Input Block Start

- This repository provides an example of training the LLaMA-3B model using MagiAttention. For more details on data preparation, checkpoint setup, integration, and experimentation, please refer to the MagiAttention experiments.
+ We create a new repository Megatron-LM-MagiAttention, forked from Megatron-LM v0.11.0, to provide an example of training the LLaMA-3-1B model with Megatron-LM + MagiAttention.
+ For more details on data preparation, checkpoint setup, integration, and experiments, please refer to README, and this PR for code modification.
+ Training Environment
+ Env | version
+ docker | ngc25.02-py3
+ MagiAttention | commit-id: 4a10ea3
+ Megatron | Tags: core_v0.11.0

Input Block End
Input Block Start

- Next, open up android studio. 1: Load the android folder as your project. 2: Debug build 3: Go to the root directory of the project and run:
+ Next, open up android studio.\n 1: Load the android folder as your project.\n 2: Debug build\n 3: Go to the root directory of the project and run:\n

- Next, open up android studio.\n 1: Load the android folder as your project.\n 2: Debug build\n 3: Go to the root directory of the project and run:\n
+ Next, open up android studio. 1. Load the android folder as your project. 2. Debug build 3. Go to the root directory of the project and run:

Input Block End
Input Block Start

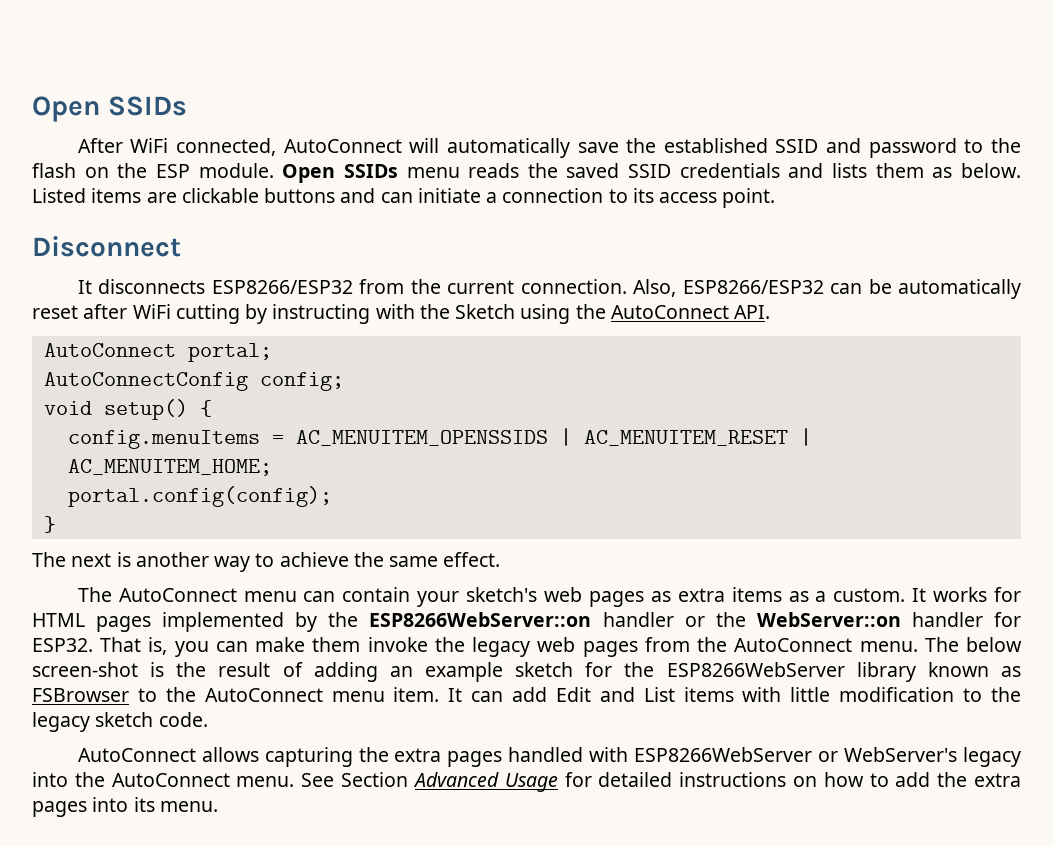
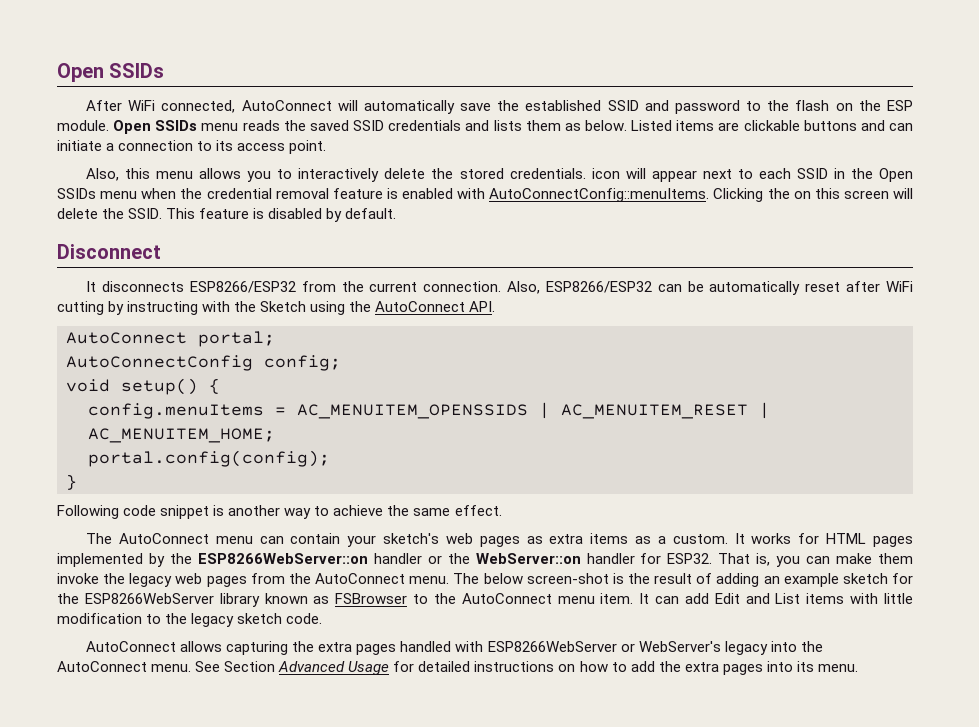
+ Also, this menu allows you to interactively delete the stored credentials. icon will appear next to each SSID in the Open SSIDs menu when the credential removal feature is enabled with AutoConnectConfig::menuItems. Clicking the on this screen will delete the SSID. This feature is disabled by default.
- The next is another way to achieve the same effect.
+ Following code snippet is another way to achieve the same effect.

Input Block End

Work to complete: From the records above, show each line that contains the word "Megatron".

Result of the exercise:
+ We create a new repository Megatron-LM-MagiAttention, forked from Megatron-LM v0.11.0, to provide an example of training the LLaMA-3-1B model with Megatron-LM + MagiAttention.
+ Megatron | Tags: core_v0.11.0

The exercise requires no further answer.